Understanding David Ricardo's Comparative Advantage

Oct 22, 2024

Lecture Notes: David Ricardo's Law of Comparative Advantage

Introduction

  • David Ricardo's Law of Comparative Advantage
    • Fundamental in international trade theory and general economics.
    • Explains how countries can benefit from trade by specializing in goods they can produce at a lower opportunity cost.

Key Concepts

  • Absolute Advantage

    • When a country can produce a product using fewer resources than another country.
    • Example: India can produce more cotton and computers than Ghana using the same resources.
  • Comparative Advantage

    • Occurs when a country specializes in producing goods or services at the lowest opportunity cost.
    • Key difference from absolute advantage is the focus on opportunity cost.

Example Scenario

  • Assumptions

    • Two countries: India and Ghana.
    • Two goods: Cotton and Computers.
    • Identical quantity and quality of production factors in both countries.
  • Production Capabilities

    • India: 20 tonnes of cotton or 10 computers.
    • Ghana: 16 tonnes of cotton or 2 computers.
  • Opportunity Cost Calculations

    • India
      • 1 ton of cotton = 0.5 computers
      • 1 computer = 2 tonnes of cotton
    • Ghana
      • 1 ton of cotton = 0.125 computers
      • 1 computer = 8 tonnes of cotton

Comparative Advantage Analysis

  • Cotton Production

    • Ghana has a comparative advantage because it gives up less (0.125 computers) compared to India (0.5 computers).
  • Computer Production

    • India has a comparative advantage because it gives up less (2 tonnes of cotton) compared to Ghana (8 tonnes of cotton).

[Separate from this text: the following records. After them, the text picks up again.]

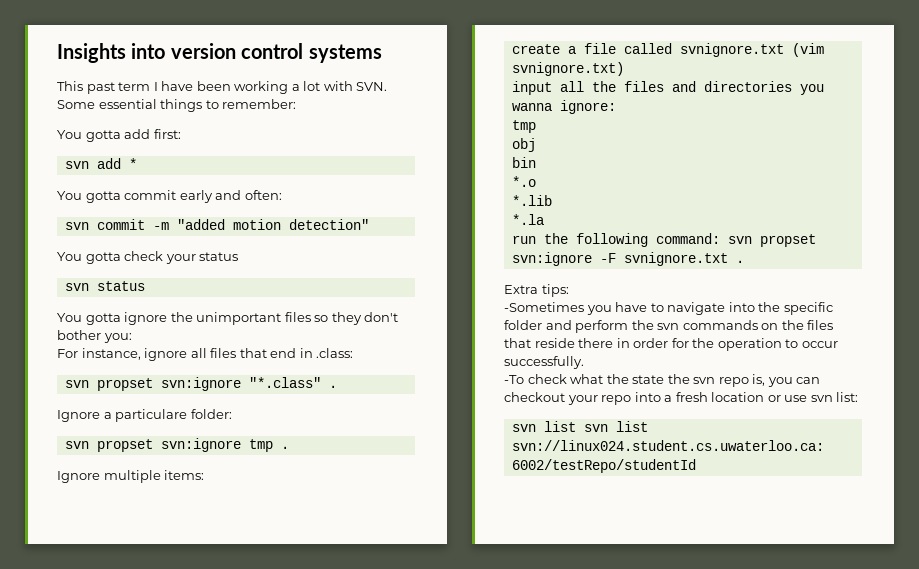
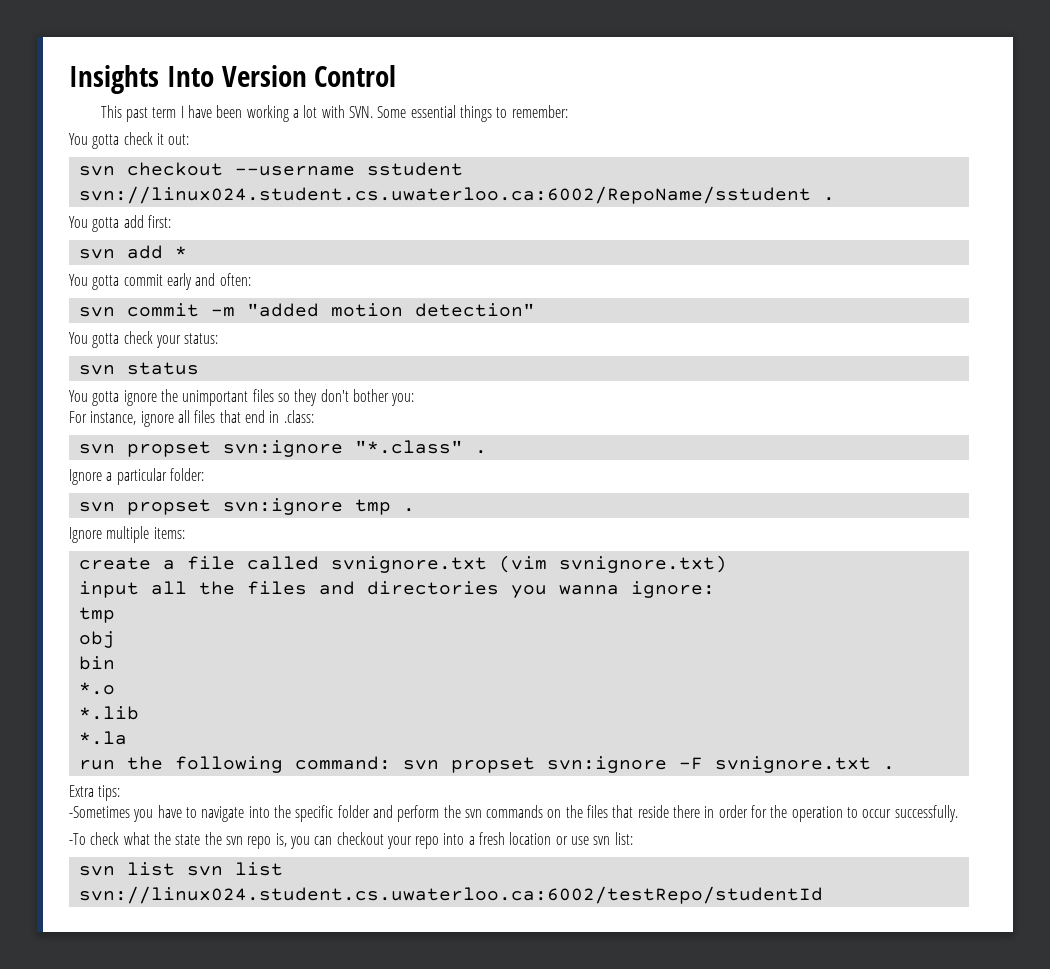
- Insights into version control systems
+ Insights Into Version Control
+ You gotta check it out:
+ svn checkout --username sstudent svn://linux024.student.cs.uwaterloo.ca:6002/RepoName/sstudent .
- You gotta check your status
+ You gotta check your status:
- Ignore a particulare folder:
+ Ignore a particular folder:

Practical Application: Trading PPC

  • Production Possibility Curve (PPC) Diagrams
    • Plot PPC using production capabilities.
    • Identify comparative advantage by locating the biggest gap on the PPC axis between two countries.

Exchange Rates and Mutual Benefits

  • Suitable Exchange Rate

    • Must lie between the opportunity cost ratios of the two countries.
    • Example: For 1 computer, exchange rate should be 2-8 tonnes of cotton.
  • Mutual Benefits of Trade

    • As long as the exchange rate is within the opportunity cost ratios, trade is beneficial.

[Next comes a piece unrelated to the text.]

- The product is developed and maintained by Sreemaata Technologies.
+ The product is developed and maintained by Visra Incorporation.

Determinants of Comparative Advantage

  • Factor Endowments
    • Quantity and quality of resources such as land, labor, and capital.
    • Examples:
      • Ghana's abundance of fertile soil for cotton.
      • India's skilled labor force for computer production.

Conclusion

  • Comparative advantage enables countries to trade and consume beyond their PPC.
  • Upcoming content will explore how these theories allow for consumption beyond PPC.

Note: Future discussions will address real-world applicability and the breakdown of theoretical assumptions.